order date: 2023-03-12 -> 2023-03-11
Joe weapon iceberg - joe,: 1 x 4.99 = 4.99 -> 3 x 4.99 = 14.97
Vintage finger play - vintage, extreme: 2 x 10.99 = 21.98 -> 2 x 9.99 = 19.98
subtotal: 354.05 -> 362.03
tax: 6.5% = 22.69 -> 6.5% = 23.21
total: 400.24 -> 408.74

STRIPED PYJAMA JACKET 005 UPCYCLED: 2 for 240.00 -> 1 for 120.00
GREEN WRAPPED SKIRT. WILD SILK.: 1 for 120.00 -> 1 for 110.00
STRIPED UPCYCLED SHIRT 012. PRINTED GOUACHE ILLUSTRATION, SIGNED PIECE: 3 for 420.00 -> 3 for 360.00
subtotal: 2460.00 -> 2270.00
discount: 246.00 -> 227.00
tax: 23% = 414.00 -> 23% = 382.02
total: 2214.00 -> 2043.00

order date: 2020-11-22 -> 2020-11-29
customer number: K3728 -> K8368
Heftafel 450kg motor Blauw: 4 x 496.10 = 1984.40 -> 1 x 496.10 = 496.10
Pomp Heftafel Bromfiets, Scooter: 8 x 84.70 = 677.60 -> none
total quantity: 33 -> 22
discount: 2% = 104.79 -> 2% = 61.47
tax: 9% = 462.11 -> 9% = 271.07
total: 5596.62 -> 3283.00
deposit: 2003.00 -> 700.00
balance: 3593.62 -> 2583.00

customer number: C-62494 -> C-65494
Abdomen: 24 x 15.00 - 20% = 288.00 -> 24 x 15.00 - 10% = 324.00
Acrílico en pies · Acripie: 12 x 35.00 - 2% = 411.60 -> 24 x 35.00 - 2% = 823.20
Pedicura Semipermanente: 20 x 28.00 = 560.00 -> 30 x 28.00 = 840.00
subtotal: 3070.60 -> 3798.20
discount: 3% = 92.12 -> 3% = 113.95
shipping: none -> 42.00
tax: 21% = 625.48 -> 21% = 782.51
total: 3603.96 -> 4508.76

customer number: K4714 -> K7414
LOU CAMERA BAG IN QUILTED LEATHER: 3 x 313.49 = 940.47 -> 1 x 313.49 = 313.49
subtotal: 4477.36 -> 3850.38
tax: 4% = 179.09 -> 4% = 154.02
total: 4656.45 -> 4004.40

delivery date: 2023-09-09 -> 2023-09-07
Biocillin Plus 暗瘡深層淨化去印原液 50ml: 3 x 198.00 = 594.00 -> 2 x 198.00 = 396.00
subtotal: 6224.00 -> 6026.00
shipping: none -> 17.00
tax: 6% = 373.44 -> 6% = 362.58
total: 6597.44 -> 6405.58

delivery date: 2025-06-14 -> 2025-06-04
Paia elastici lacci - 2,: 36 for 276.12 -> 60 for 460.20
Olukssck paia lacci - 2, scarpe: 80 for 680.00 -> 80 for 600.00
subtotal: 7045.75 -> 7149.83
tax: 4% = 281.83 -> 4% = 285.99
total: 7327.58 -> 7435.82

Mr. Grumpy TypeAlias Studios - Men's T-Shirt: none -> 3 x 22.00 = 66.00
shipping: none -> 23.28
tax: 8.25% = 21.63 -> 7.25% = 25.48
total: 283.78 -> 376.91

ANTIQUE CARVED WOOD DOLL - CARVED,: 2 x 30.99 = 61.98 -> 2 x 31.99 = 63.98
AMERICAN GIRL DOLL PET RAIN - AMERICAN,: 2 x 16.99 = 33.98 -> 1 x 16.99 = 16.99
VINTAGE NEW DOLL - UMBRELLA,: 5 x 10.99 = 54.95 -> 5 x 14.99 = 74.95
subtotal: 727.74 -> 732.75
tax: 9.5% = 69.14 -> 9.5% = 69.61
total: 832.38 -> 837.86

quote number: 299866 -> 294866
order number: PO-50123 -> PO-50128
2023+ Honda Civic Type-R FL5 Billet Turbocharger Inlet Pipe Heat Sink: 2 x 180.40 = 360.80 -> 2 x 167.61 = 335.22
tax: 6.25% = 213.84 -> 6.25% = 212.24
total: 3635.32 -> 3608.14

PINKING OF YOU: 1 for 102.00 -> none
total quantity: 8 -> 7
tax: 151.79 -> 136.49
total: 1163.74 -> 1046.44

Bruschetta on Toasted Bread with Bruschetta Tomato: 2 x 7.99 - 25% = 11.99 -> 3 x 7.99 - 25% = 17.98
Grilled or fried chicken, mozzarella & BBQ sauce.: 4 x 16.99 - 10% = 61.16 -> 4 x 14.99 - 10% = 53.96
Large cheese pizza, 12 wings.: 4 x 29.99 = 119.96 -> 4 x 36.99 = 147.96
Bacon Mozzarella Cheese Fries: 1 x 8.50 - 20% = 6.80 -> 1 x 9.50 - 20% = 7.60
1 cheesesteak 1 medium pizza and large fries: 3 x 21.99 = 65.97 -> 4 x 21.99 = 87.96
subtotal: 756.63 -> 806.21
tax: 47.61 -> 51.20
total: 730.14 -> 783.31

..............................

■ Task brief
In the material above, transcribe exactly the lines beginning at the one with "tax: 6.5% = 22.69 -> 6.5% = 23.21" and ending at the one with "shipping: none -> 23.28", both included.

■ Answer to this problem
tax: 6.5% = 22.69 -> 6.5% = 23.21
total: 400.24 -> 408.74

STRIPED PYJAMA JACKET 005 UPCYCLED: 2 for 240.00 -> 1 for 120.00
GREEN WRAPPED SKIRT. WILD SILK.: 1 for 120.00 -> 1 for 110.00
STRIPED UPCYCLED SHIRT 012. PRINTED GOUACHE ILLUSTRATION, SIGNED PIECE: 3 for 420.00 -> 3 for 360.00
subtotal: 2460.00 -> 2270.00
discount: 246.00 -> 227.00
tax: 23% = 414.00 -> 23% = 382.02
total: 2214.00 -> 2043.00

order date: 2020-11-22 -> 2020-11-29
customer number: K3728 -> K8368
Heftafel 450kg motor Blauw: 4 x 496.10 = 1984.40 -> 1 x 496.10 = 496.10
Pomp Heftafel Bromfiets, Scooter: 8 x 84.70 = 677.60 -> none
total quantity: 33 -> 22
discount: 2% = 104.79 -> 2% = 61.47
tax: 9% = 462.11 -> 9% = 271.07
total: 5596.62 -> 3283.00
deposit: 2003.00 -> 700.00
balance: 3593.62 -> 2583.00

customer number: C-62494 -> C-65494
Abdomen: 24 x 15.00 - 20% = 288.00 -> 24 x 15.00 - 10% = 324.00
Acrílico en pies · Acripie: 12 x 35.00 - 2% = 411.60 -> 24 x 35.00 - 2% = 823.20
Pedicura Semipermanente: 20 x 28.00 = 560.00 -> 30 x 28.00 = 840.00
subtotal: 3070.60 -> 3798.20
discount: 3% = 92.12 -> 3% = 113.95
shipping: none -> 42.00
tax: 21% = 625.48 -> 21% = 782.51
total: 3603.96 -> 4508.76

customer number: K4714 -> K7414
LOU CAMERA BAG IN QUILTED LEATHER: 3 x 313.49 = 940.47 -> 1 x 313.49 = 313.49
subtotal: 4477.36 -> 3850.38
tax: 4% = 179.09 -> 4% = 154.02
total: 4656.45 -> 4004.40

delivery date: 2023-09-09 -> 2023-09-07
Biocillin Plus 暗瘡深層淨化去印原液 50ml: 3 x 198.00 = 594.00 -> 2 x 198.00 = 396.00
subtotal: 6224.00 -> 6026.00
shipping: none -> 17.00
tax: 6% = 373.44 -> 6% = 362.58
total: 6597.44 -> 6405.58

delivery date: 2025-06-14 -> 2025-06-04
Paia elastici lacci - 2,: 36 for 276.12 -> 60 for 460.20
Olukssck paia lacci - 2, scarpe: 80 for 680.00 -> 80 for 600.00
subtotal: 7045.75 -> 7149.83
tax: 4% = 281.83 -> 4% = 285.99
total: 7327.58 -> 7435.82

Mr. Grumpy TypeAlias Studios - Men's T-Shirt: none -> 3 x 22.00 = 66.00
shipping: none -> 23.28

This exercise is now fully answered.